The last two laws say that you can take any Sequence and make a list out of
it without losing any information (all elements in the same order). This is
also related to Foldable but it's stronger because of the ordering.
https://wiki.haskell.org/Foldable_and_Traversable

Reading all of the laws together (Monoid + Foldable with ordering) you can
infer that Sequence is isomorphic to list. With mconcat you can turn a list
into a Sequence and with list you can get the original list back.

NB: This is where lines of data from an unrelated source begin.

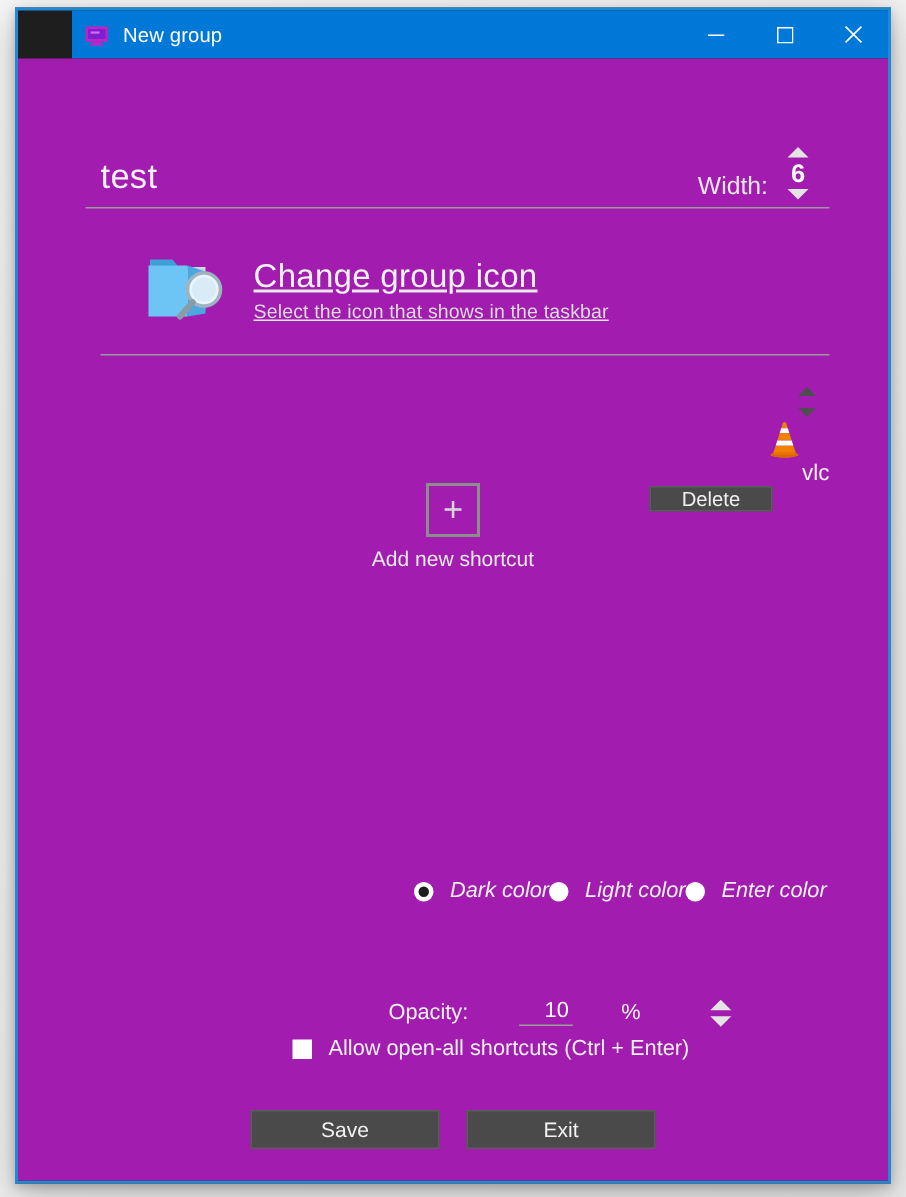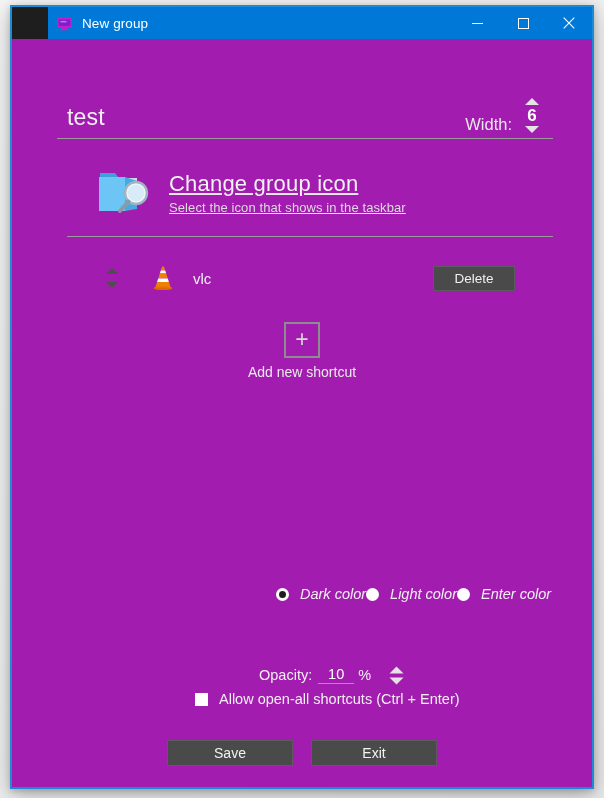"vlc" .shortcut-row { align-items: center -> flex-end; flex-direction: none -> column }
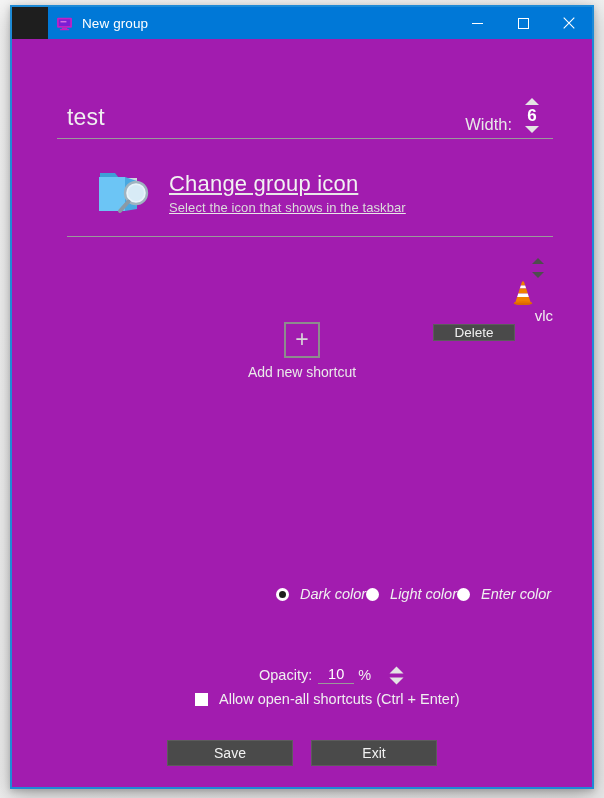"Opacity:" #opacity-row { gap: none -> 28px }
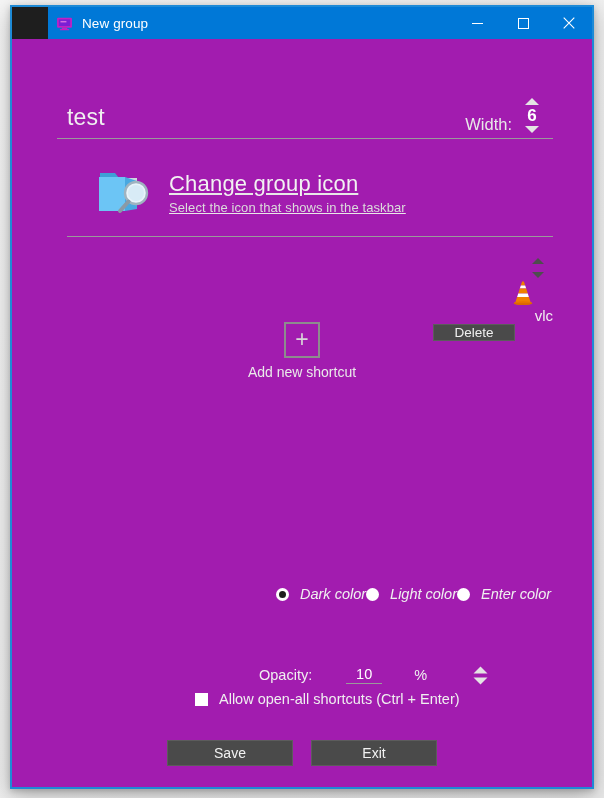"10" #opacity-field { text-align: center -> right }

This also
means that Sequence should be able to lawfully (but perhaps not as
efficiently) implement any other typeclass or operation that is implemented
for list.

Next in *4.1 Term Representation* I'm immediately lost with the
concept of *term.
> *On a hunch, I borrowed a book *Term Rewriting and All That *from Baader
> and Nipkow which I'm sure goes very deep into the concept of terms, but I'm
> not there yet. What is meant by *term*? As 4.1 continues, confusing is
> this passage
>
> The most direct way to represent values of [the?] sequence type is just as
> terms of the
> algebra [huh?], for example using
>
> data Seq a = Nil j Unit a j Seq a `Cat` Seq a
>
> But this trivial representation does not exploit the algebraic laws that
> we know to
> hold [huh?], and moreover the list observation will be a little tricky to
> de ne (ideally we would like to implement observations by very simple,
> non-recursive functions: the real work should be done in the
> implementations of the Seq operators themselves). Instead, we may choose a
> restricted subset of terms -- call them simplified forms -- into which
> every term can be put using the algebraic laws. Then we can represent
> sequences using a datatype that represents the syntax of simplified forms.
>

This essentially states that the Unit a constructor is redundant because
it's equivalent to Seq a Nil. Having fewer possible representations greatly
simplifies how easy it is to reason about a data type and usually also
simplifies its implementation.


> In this case, there is an obvious candidate for simplified forms: terms of
> the form nil and unit x `cat` xs , where xs is also in simplified form.
> Simplified forms can be represented using the type
>
> data Seq a = Nil j a `UnitCat` Seq a
>
> with the interpretation
>
> Nil = nil
> x `UnitCat` xs = unit x `cat` xs
>
> All of this presupposes much math lore that I'm hereby asking someone on
> this mailing list to point me towards. I threw in a few [huh?] as specific
> points, but in general, I'm not there yet. Any explanations appreciated.
>

This section of the paper explains how a first attempt at implementing a
Sequence type from first principles could end up with a representation that
is indistinguishable from the list type other than the names (nil = []; cat
= (:)). The important part is the end of *4.1* where we learn why this
representation doesn't have the desired performance characteristics for
this use case and then in *4.2* a more suitable representation is derived.